The third factor changes based on what's being evaluated:
Evaluating a tool already in place? Use Urgency — if a tool fails, how fast does the need need to be addressed. In what timeframe does the user need to accomplish their job? This generally ranges from real-time to days or weeks.
Evaluating a feature that doesn't exist yet? Use Business Consequence — what it costs if you never build it. Is the consequence that your users are annoyed or would this actively have a revenue impact or compliance risk?
Without a number, these calls run on gut feel — whoever complains loudest, or whichever pitch is newest, wins the roadmap slot. Criticality turns "this feels important" into a defensible figure you can actually bring into the room.
Putting it on the map
With the job understood, the capability identified, and the criticality scored, all that's left is placing it:
Example of decision matrix for determining the outcome of your tool or feature
Do the capabilities align with what the job needs?
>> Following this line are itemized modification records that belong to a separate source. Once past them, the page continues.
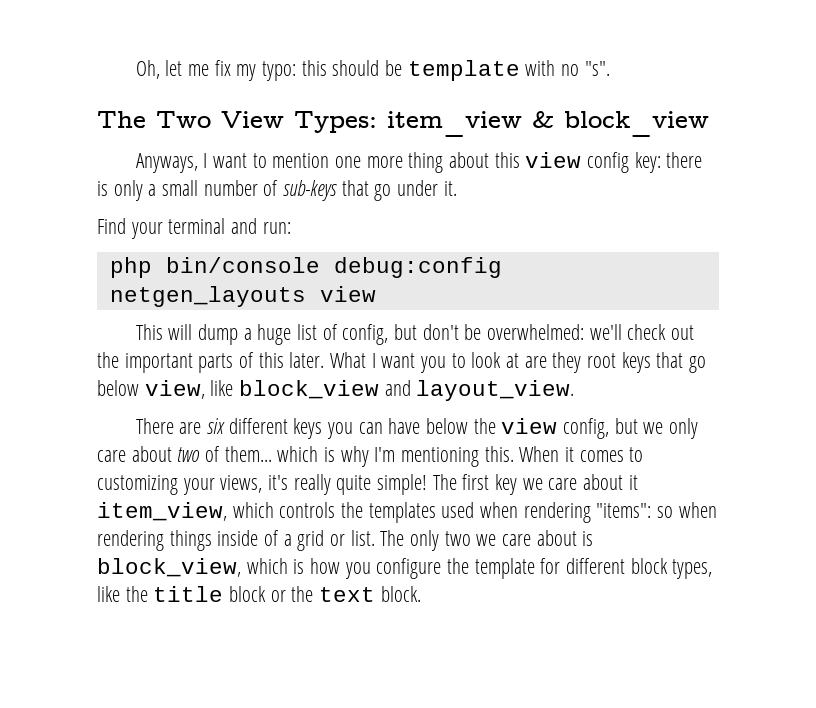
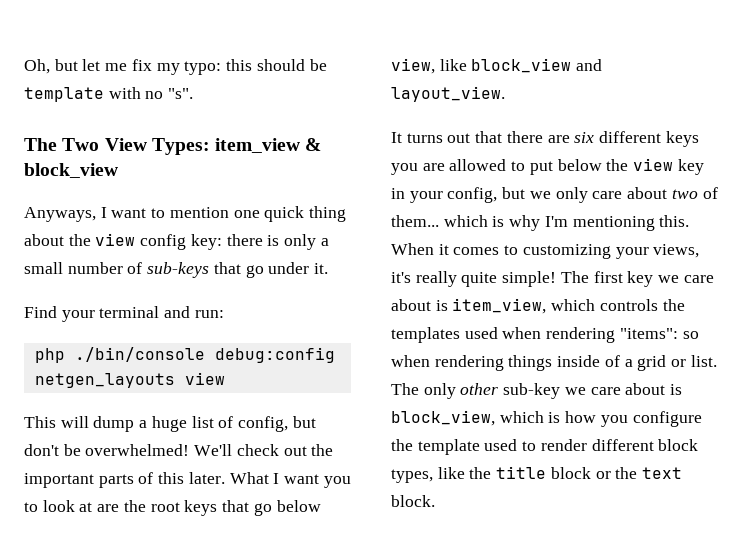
- Oh, let me fix my typo: this should be template with no "s".
+ Oh, but let me fix my typo: this should be template with no "s".
- Anyways, I want to mention one more thing about this view config key: there is only a small number of sub-keys that go under it.
+ Anyways, I want to mention one quick thing about the view config key: there is only a small number of sub-keys that go under it.
- php bin/console debug:config netgen_layouts view
+ php ./bin/console debug:config netgen_layouts view
- This will dump a huge list of config, but don't be overwhelmed: we'll check out the important parts of this later.
+ This will dump a huge list of config, but don't be overwhelmed! We'll check out the important parts of this later.
- What I want you to look at are they root keys that go below view, like block_view and layout_view.
+ What I want you to look at are the root keys that go below view, like block_view and layout_view.
- There are six different keys you can have below the view config, but we only care about two of them... which is why I'm mentioning this.
+ It turns out that there are six different keys you are allowed to put below the view key in your config, but we only care about two of them... which is why I'm mentioning this.
- The first key we care about it item_view, which controls the templates used when rendering "items": so when rendering things inside of a grid or list.
+ The first key we care about is item_view, which controls the templates used when rendering "items": so when rendering things inside of a grid or list.
- The only two we care about is block_view, which is how you configure the template for different block types, like the title block or the text block.
+ The only other sub-key we care about is block_view, which is how you configure the template used to render different block types, like the title block or the text block.

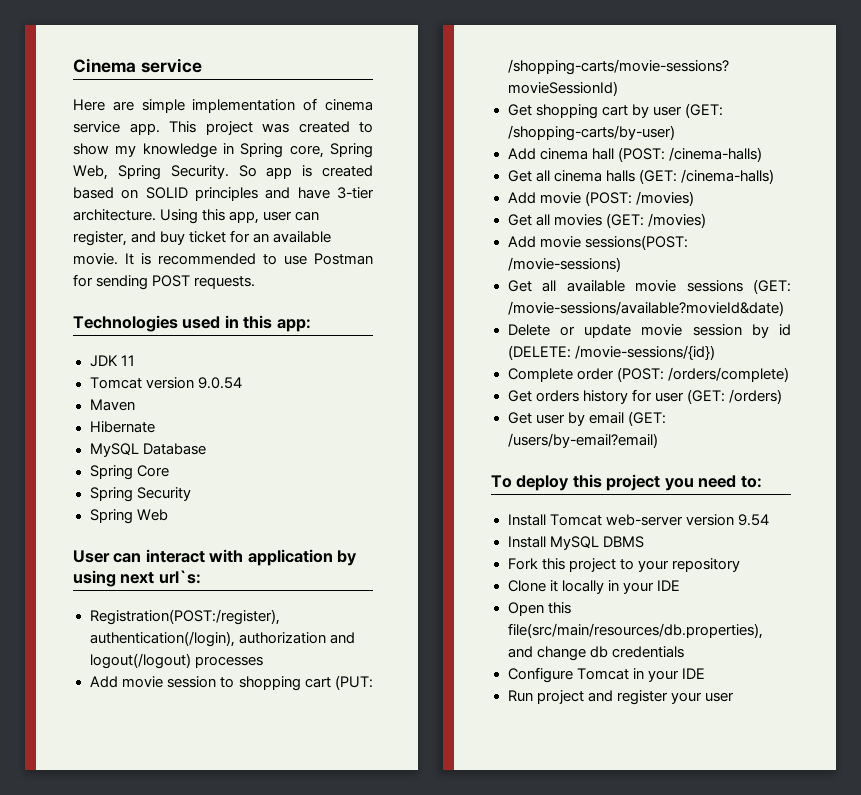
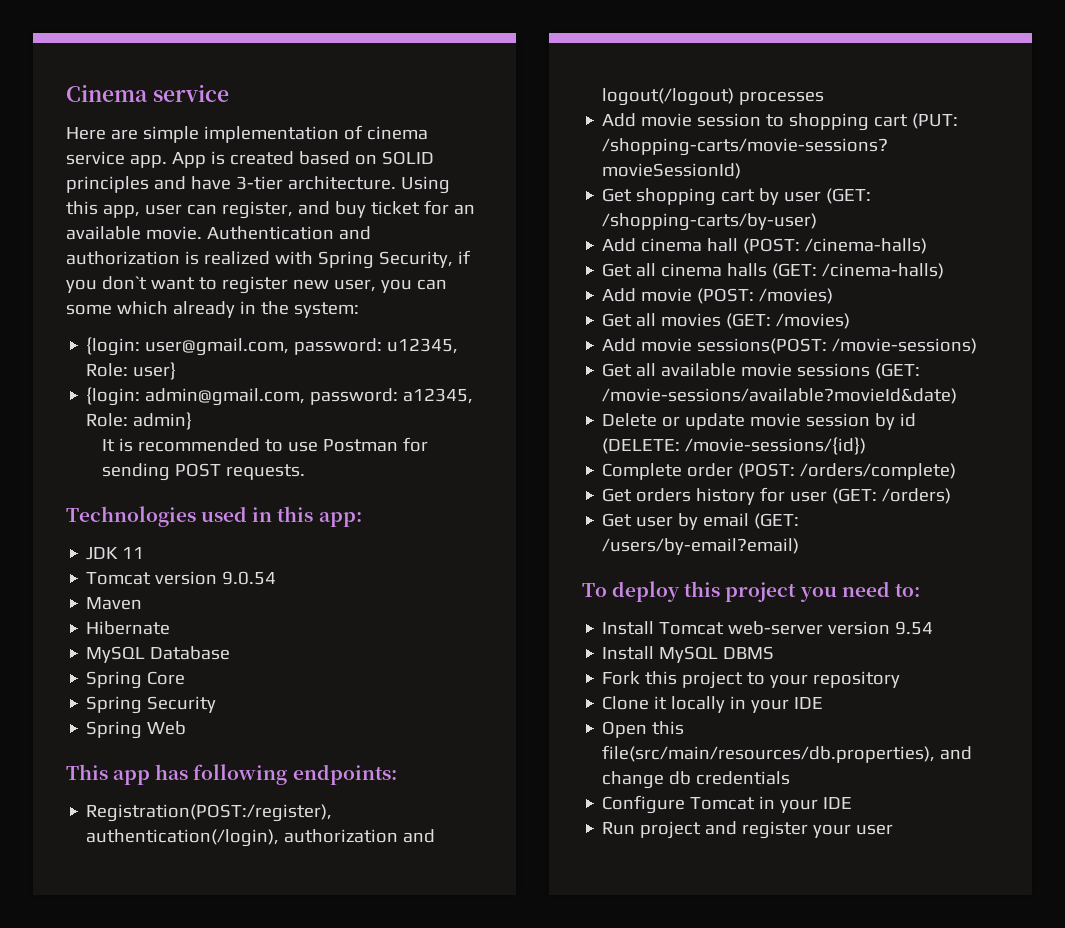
- This project was created to show my knowledge in Spring core, Spring Web, Spring Security. So app is created based on SOLID principles and have 3-tier architecture.
+ App is created based on SOLID principles and have 3-tier architecture.
- Using this app, user can register, and buy ticket for an available movie. It is recommended to use Postman for sending POST requests.
+ Using this app, user can register, and buy ticket for an available movie. Authentication and authorization is realized with Spring Security, if you don`t want to register new user, you can some which already in the system:
+ {login: user@gmail.com, password: u12345, Role: user}
+ {login: admin@gmail.com, password: a12345, Role: admin}
+ It is recommended to use Postman for sending POST requests.
- User can interact with application by using next url`s:
+ This app has following endpoints:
Depending on criticality, either Protect it (work hard to keep it) or Maintain it (leave it running, low effort).
What if the capabilities don't align?
If it's important enough, Optimize — close the gap. If not, it's a candidate for Deprecation.
What if nothing exists for this job at all?
If it's high priority, Build/Invest. If not, it goes to the Backlog.
The cost of skipping your homework
If you're buying: you pay for capability, not fit. A tool can check every box and still be the wrong shape — so you keep paying for it while your users quietly route around it.
If you're building: you can ship a feature nobody needed, or miss the one that actually mattered, because nobody asked what job it served.
The next time someone asks "should we buy this" or "should we build this," don't start with the tool or the feature. Start with the job. Ask what that job actually needs, in plain capability terms. Find out how users are doing that job today — whether something's already in place, or nothing at all. Find out how much it matters. Then decide, with the evidence in hand.
Job, then capability, then criticality, then decision.
Stop asking what the tool can do. Start asking what the job needs.